La elección del Poder Judicial de la Federación, celebrada ayer, fue un momento clave en la vida pública del país. Se habló de renovación, de justicia al alcance del pueblo, de ponerle fin al elitismo judicial. Sin embargo, hubo algo que brilló por su ausencia en todo este proceso: la tecnología al servicio de la ciudadanía.
Y no nos referimos a los sistemas administrativos o expedientes digitales que ya existen en los tribunales. Nos referimos a la tecnología entendida como una herramienta de participación, vigilancia y transparencia democrática. Porque si algo quedó claro después de esta elección, es que aunque el discurso hable de “pueblo”, las decisiones se siguen tomando lejos de la vista de la gente. Y eso, en pleno 2025, ya no es una limitación técnica: es una decisión política.
¿Y si hubiéramos podido vigilar el proceso?
Imaginemos un escenario distinto. Uno donde, desde semanas antes de la elección, los perfiles de los aspirantes se publicaran en una plataforma abierta: con sus trayectorias, sentencias relevantes, patrimonio, posibles conflictos de interés y relaciones con actores políticos.
Imaginemos que esa plataforma nos permitiera comparar perfiles, hacer preguntas directas, cruzar datos con bases públicas, e incluso recibir alertas si algo no cuadra. Todo eso es posible hoy, y muchas organizaciones de la sociedad civil en otros países ya lo hacen. En México, sin embargo, seguimos confiando más en los acuerdos tras bambalinas que en la tecnología ciudadana.
Uno de los grandes problemas de este proceso fue la opacidad. Poco supimos sobre cómo se definieron las ternas, qué criterios se usaron para evaluarlas, o por qué se eligió a ciertos perfiles por encima de otros. Se habló de meritocracia, pero sin datos concretos, todo se reduce a narrativa.
Aquí, la tecnología pudo haber sido una gran aliada. Tuvimos la oportunidad de contar con tableros públicos que mostraran el avance del proceso, los criterios de evaluación, las sesiones grabadas, y hasta herramientas para que medios y ciudadanos independientes pudieran auditar en tiempo real las votaciones. Nada de eso ocurrió, y cuando no hay transparencia, lo que queda es la sospecha.
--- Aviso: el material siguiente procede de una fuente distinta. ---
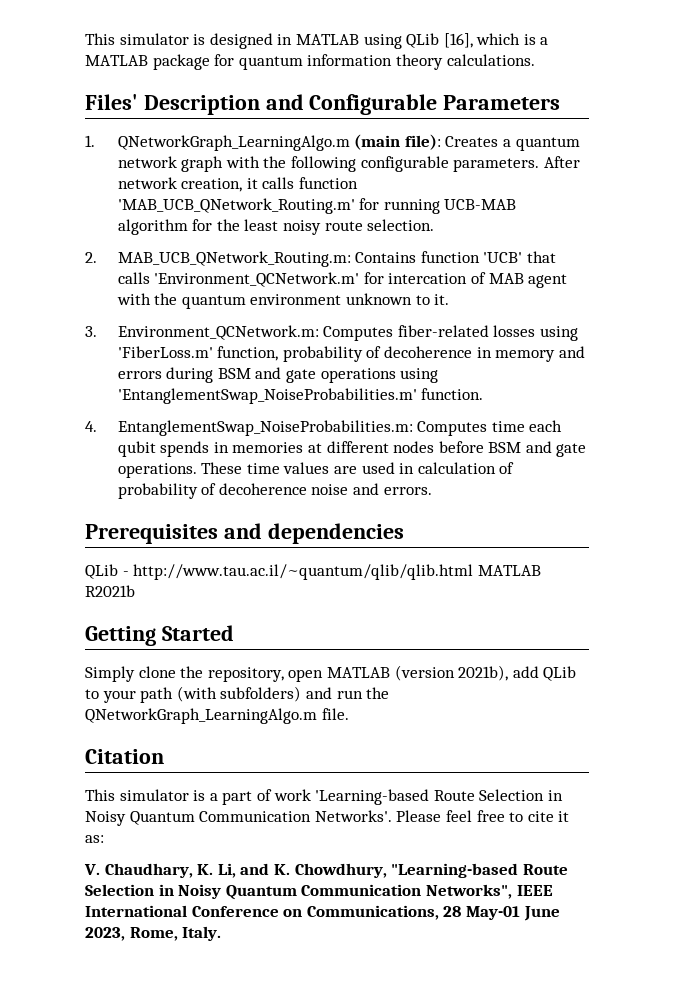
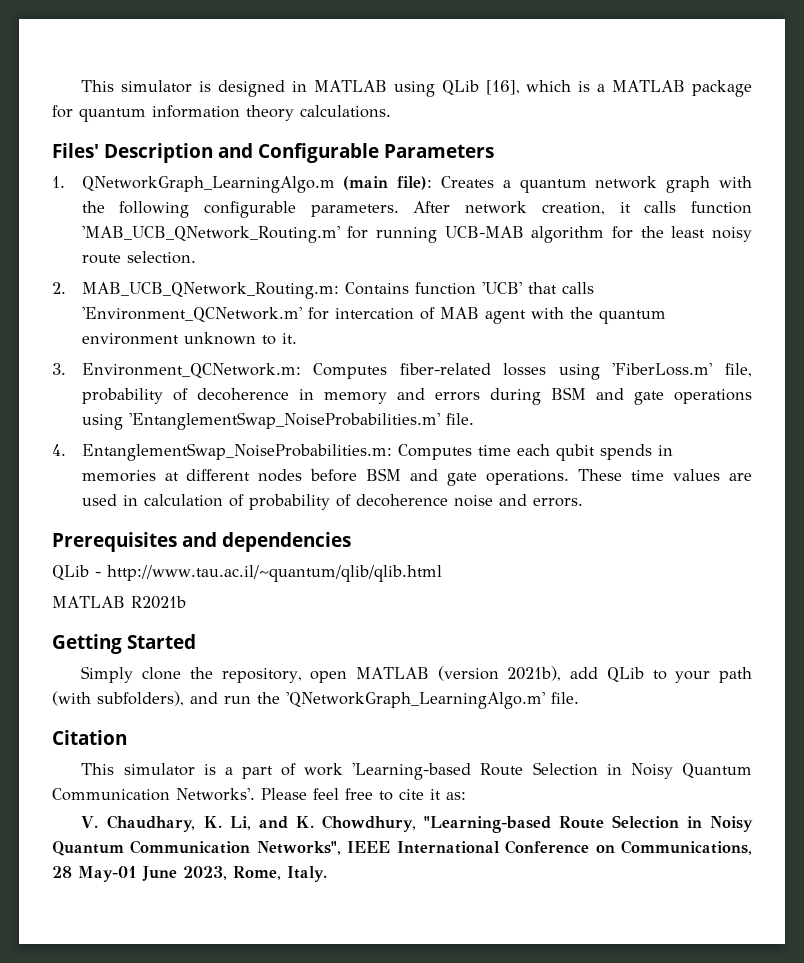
- 3. Environment_QCNetwork.m: Computes fiber-related losses using 'FiberLoss.m' function, probability of decoherence in memory and errors during BSM and gate operations using 'EntanglementSwap_NoiseProbabilities.m' function.
+ 3. Environment_QCNetwork.m: Computes fiber-related losses using 'FiberLoss.m' file, probability of decoherence in memory and errors during BSM and gate operations using 'EntanglementSwap_NoiseProbabilities.m' file.
- QLib - http://www.tau.ac.il/~quantum/qlib/qlib.html MATLAB R2021b
+ QLib - http://www.tau.ac.il/~quantum/qlib/qlib.html
+ MATLAB R2021b
- Simply clone the repository, open MATLAB (version 2021b), add QLib to your path (with subfolders) and run the QNetworkGraph_LearningAlgo.m file.
+ Simply clone the repository, open MATLAB (version 2021b), add QLib to your path (with subfolders), and run the 'QNetworkGraph_LearningAlgo.m' file.

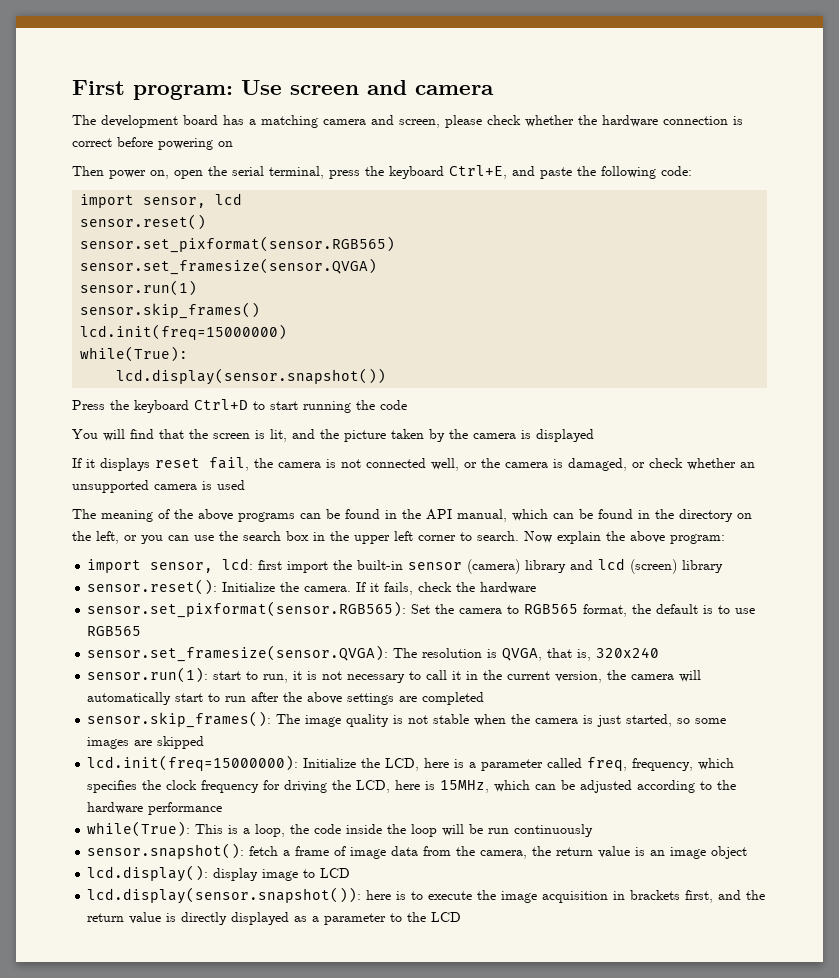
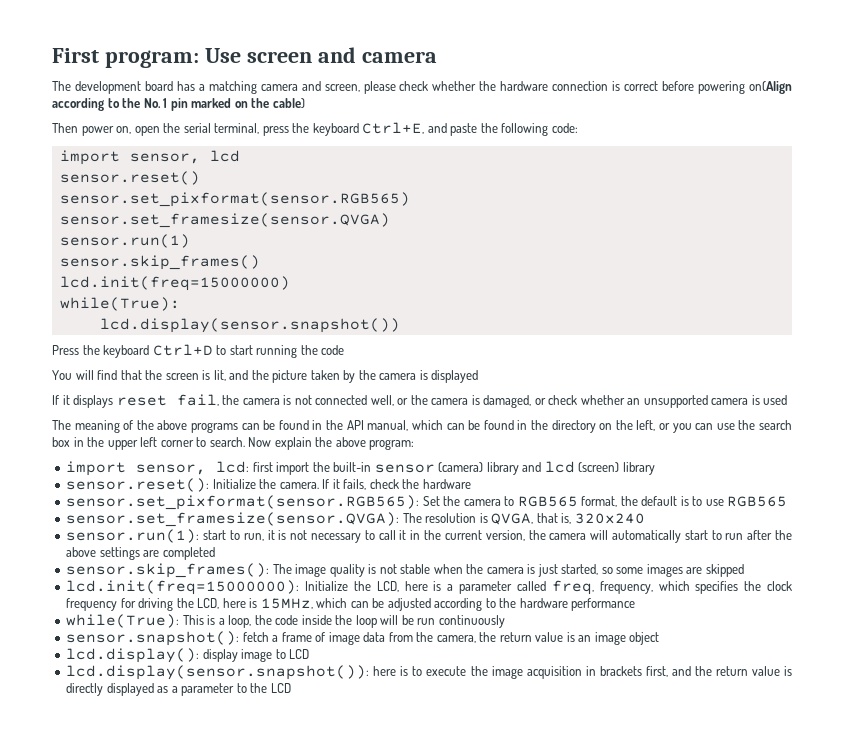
- The development board has a matching camera and screen, please check whether the hardware connection is correct before powering on
+ The development board has a matching camera and screen, please check whether the hardware connection is correct before powering on(Align according to the No. 1 pin marked on the cable)

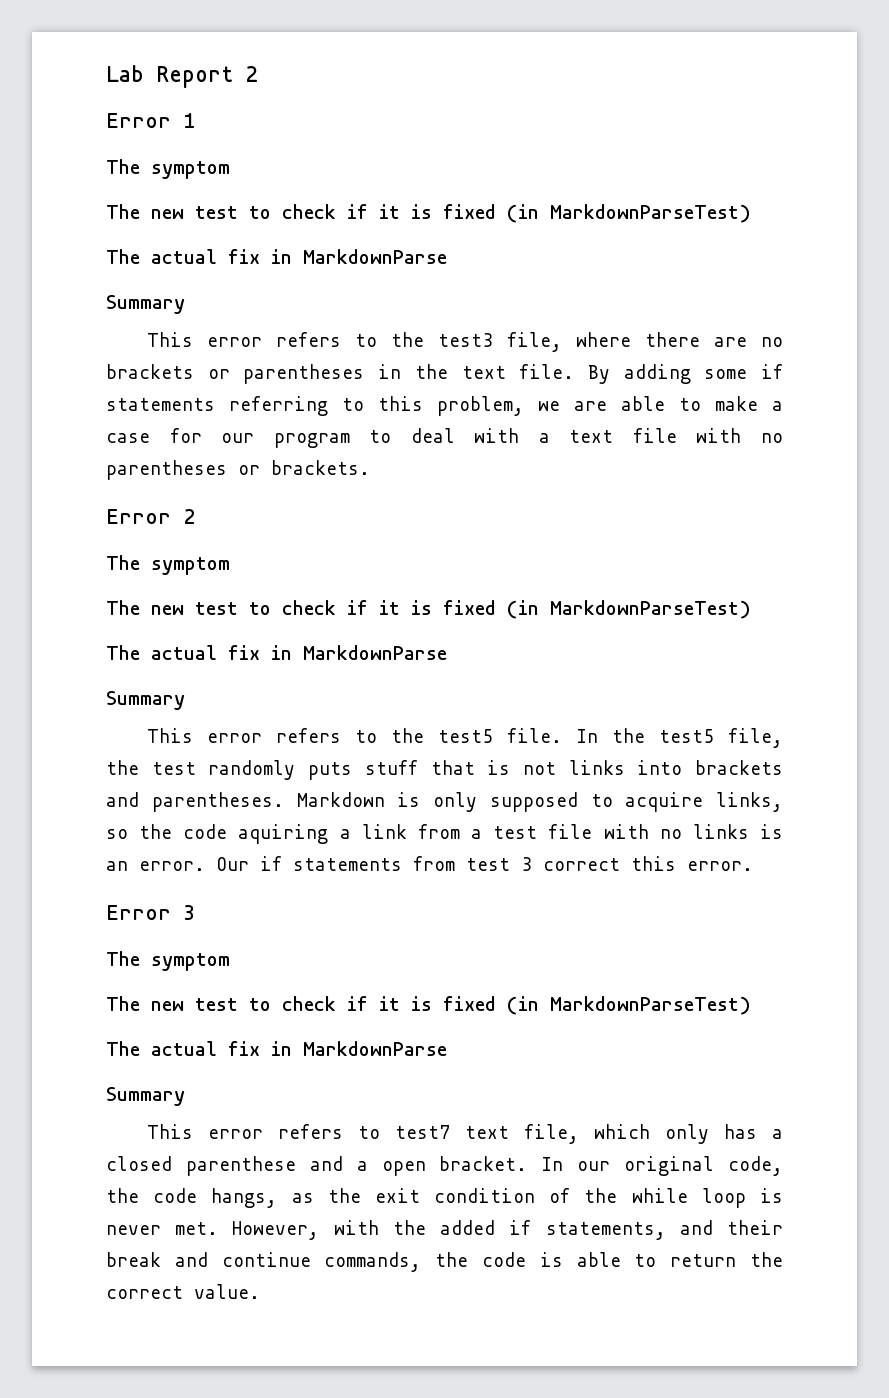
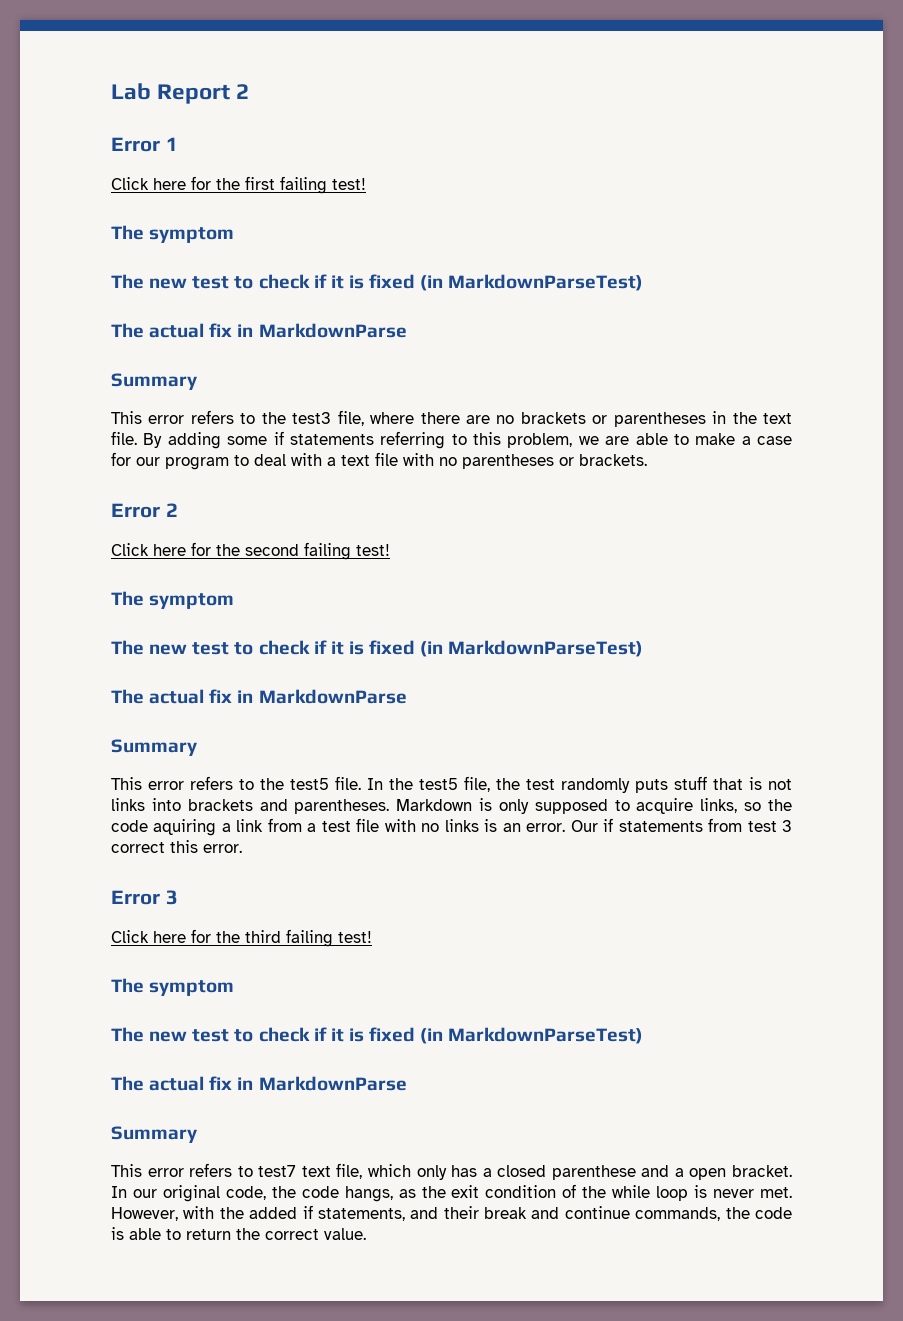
+ Click here for the first failing test!
+ Click here for the second failing test!
+ Click here for the third failing test!

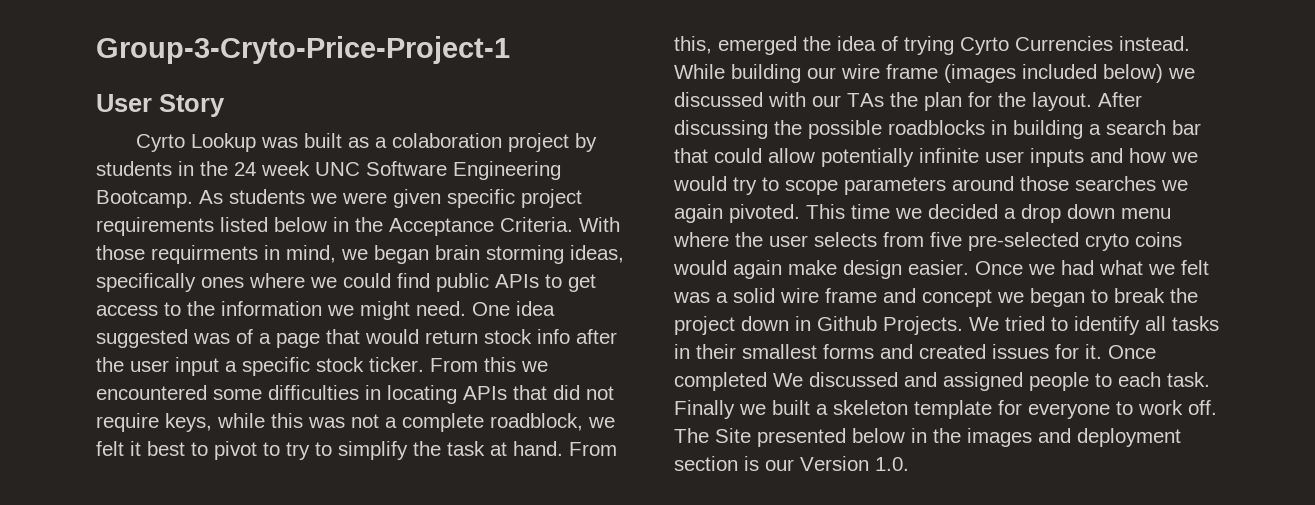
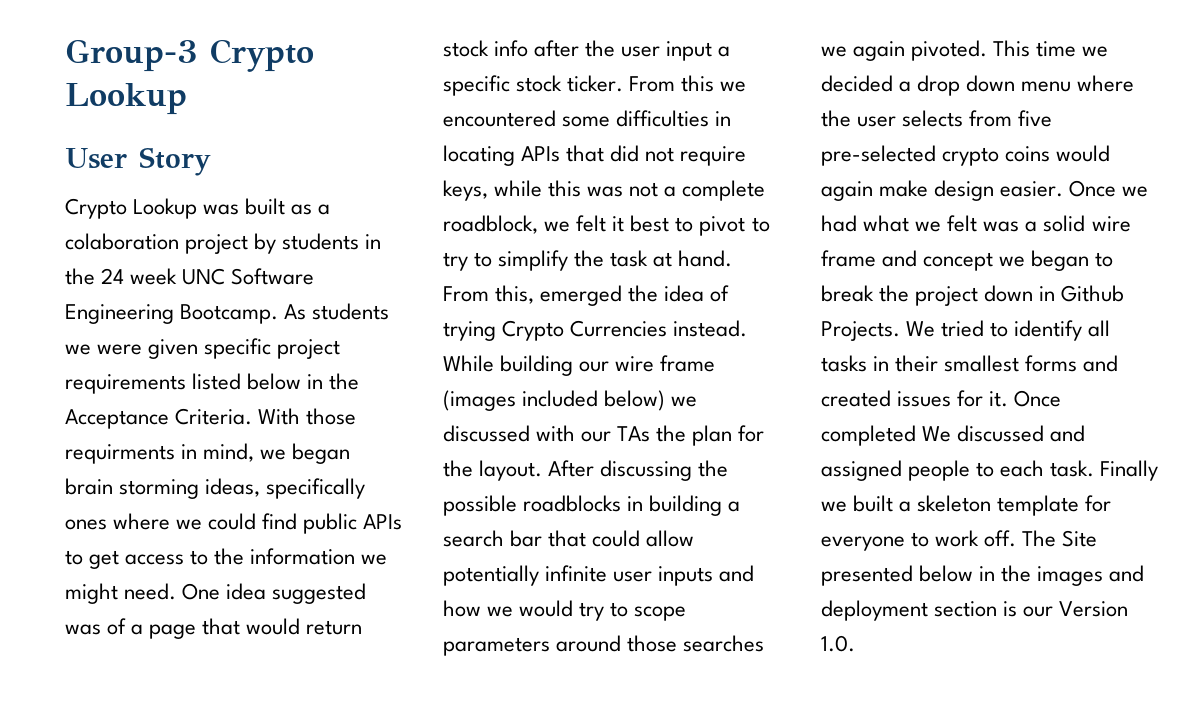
- Group-3-Cryto-Price-Project-1
+ Group-3 Crypto Lookup
- Cyrto Lookup was built as a colaboration project by students in the 24 week UNC Software Engineering Bootcamp.
+ Crypto Lookup was built as a colaboration project by students in the 24 week UNC Software Engineering Bootcamp.
- From this, emerged the idea of trying Cyrto Currencies instead.
+ From this, emerged the idea of trying Crypto Currencies instead.
- This time we decided a drop down menu where the user selects from five pre-selected cryto coins would again make design easier.
+ This time we decided a drop down menu where the user selects from five pre-selected crypto coins would again make design easier.

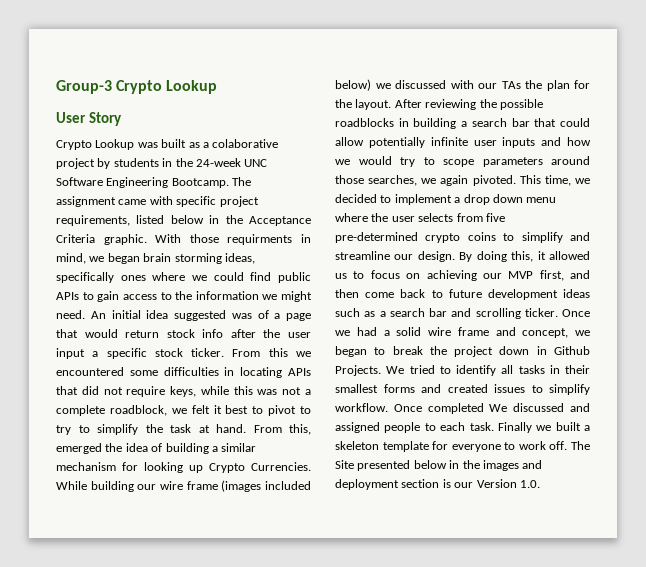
- Crypto Lookup was built as a colaboration project by students in the 24 week UNC Software Engineering Bootcamp.
+ Crypto Lookup was built as a colaborative project by students in the 24-week UNC Software Engineering Bootcamp.
- As students we were given specific project requirements listed below in the Acceptance Criteria.
+ The assignment came with specific project requirements, listed below in the Acceptance Criteria graphic.
- With those requirments in mind, we began brain storming ideas, specifically ones where we could find public APIs to get access to the information we might need.
+ With those requirments in mind, we began brain storming ideas, specifically ones where we could find public APIs to gain access to the information we might need.
- One idea suggested was of a page that would return stock info after the user input a specific stock ticker.
+ An initial idea suggested was of a page that would return stock info after the user input a specific stock ticker.
- From this, emerged the idea of trying Crypto Currencies instead.
+ From this, emerged the idea of building a similar mechanism for looking up Crypto Currencies.
- After discussing the possible roadblocks in building a search bar that could allow potentially infinite user inputs and how we would try to scope parameters around those searches we again pivoted.
+ After reviewing the possible roadblocks in building a search bar that could allow potentially infinite user inputs and how we would try to scope parameters around those searches, we again pivoted.
- This time we decided a drop down menu where the user selects from five pre-selected crypto coins would again make design easier. Once we had what we felt was a solid wire frame and concept we began to break the project down in Github Projects.
+ This time, we decided to implement a drop down menu where the user selects from five pre-determined crypto coins to simplify and streamline our design. By doing this, it allowed us to focus on achieving our MVP first, and then come back to future development ideas such as a search bar and scrolling ticker. Once we had a solid wire frame and concept, we began to break the project down in Github Projects.
- We tried to identify all tasks in their smallest forms and created issues for it.
+ We tried to identify all tasks in their smallest forms and created issues to simplify workflow.

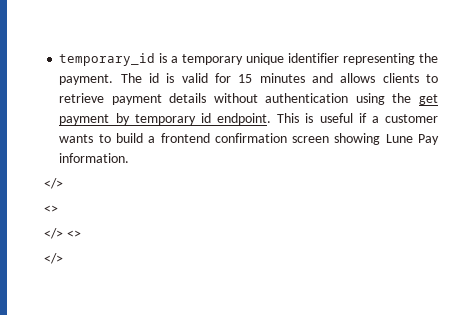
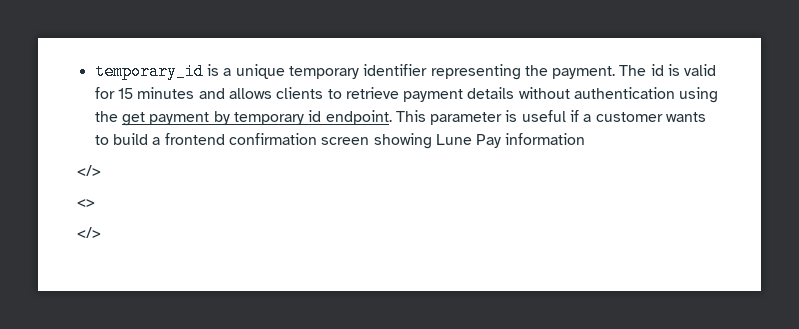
- temporary_id is a temporary unique identifier representing the payment.
+ temporary_id is a unique temporary identifier representing the payment.
- This is useful if a customer wants to build a frontend confirmation screen showing Lune Pay information.
+ This parameter is useful if a customer wants to build a frontend confirmation screen showing Lune Pay information
- </> <>

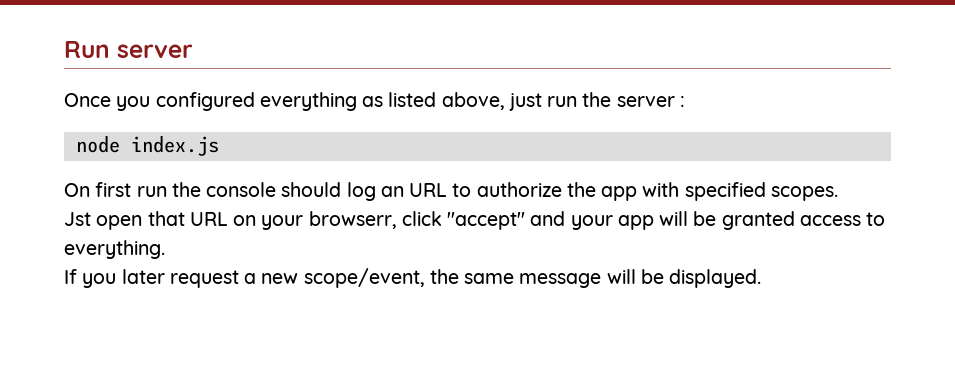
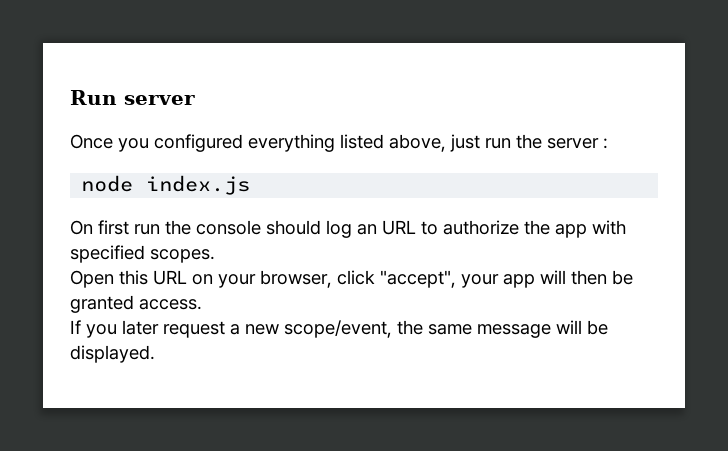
- Once you configured everything as listed above, just run the server :
+ Once you configured everything listed above, just run the server :
- Jst open that URL on your browserr, click "accept" and your app will be granted access to everything.
+ Open this URL on your browser, click "accept", your app will then be granted access.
La participación también pudo ser digital
Otra gran ausencia fue la participación ciudadana. Aunque muchas personas opinaron en redes, no existió ningún canal oficial ni independiente que nos permitiera expresar nuestras inquietudes de manera estructurada.
Pudimos haber tenido foros digitales abiertos, encuestas verificadas, espacios de diálogo con expertos, o incluso un simulador donde la ciudadanía identificara qué perfil judicial se alineaba más con sus valores o preocupaciones. Eso habría acercado el proceso a más sectores, especialmente a jóvenes que viven la política desde lo digital.
¿Dónde quedó la escucha digital?
Las redes sociales estuvieron llenas de análisis, dudas, indignación y hasta humor político. Pero todo ese ruido no fue canalizado hacia ningún mecanismo institucional de escucha activa.
Hoy existen algoritmos capaces de detectar tendencias ciudadanas, agrupar demandas sociales y traducirlas en insumos útiles para quienes toman decisiones. Si realmente queremos incluir a la sociedad, no basta con estar en redes: hay que saber escucharlas y actuar en consecuencia.
El futuro exige voluntad, no solo Wi-Fi
La tecnología no es una varita mágica, y no sustituye el debate político ni las decisiones complejas. Pero puede y debe ser una herramienta para abrir procesos, informar mejor y reducir el margen de manipulación, opacidad o clientelismo. No se trata de tecnificar la justicia, sino de democratizarla con ayuda de la tecnología.
Lo que vimos ayer fue una oportunidad perdida. Pero también una lección. Si de verdad queremos un sistema judicial más legítimo, no basta con cambiar quién elige a quién. Tenemos que transformar cómo se elige, con qué información, con qué participación, y con qué vigilancia.
La tecnología ya está lista. La pregunta es: ¿lo estamos nosotros también?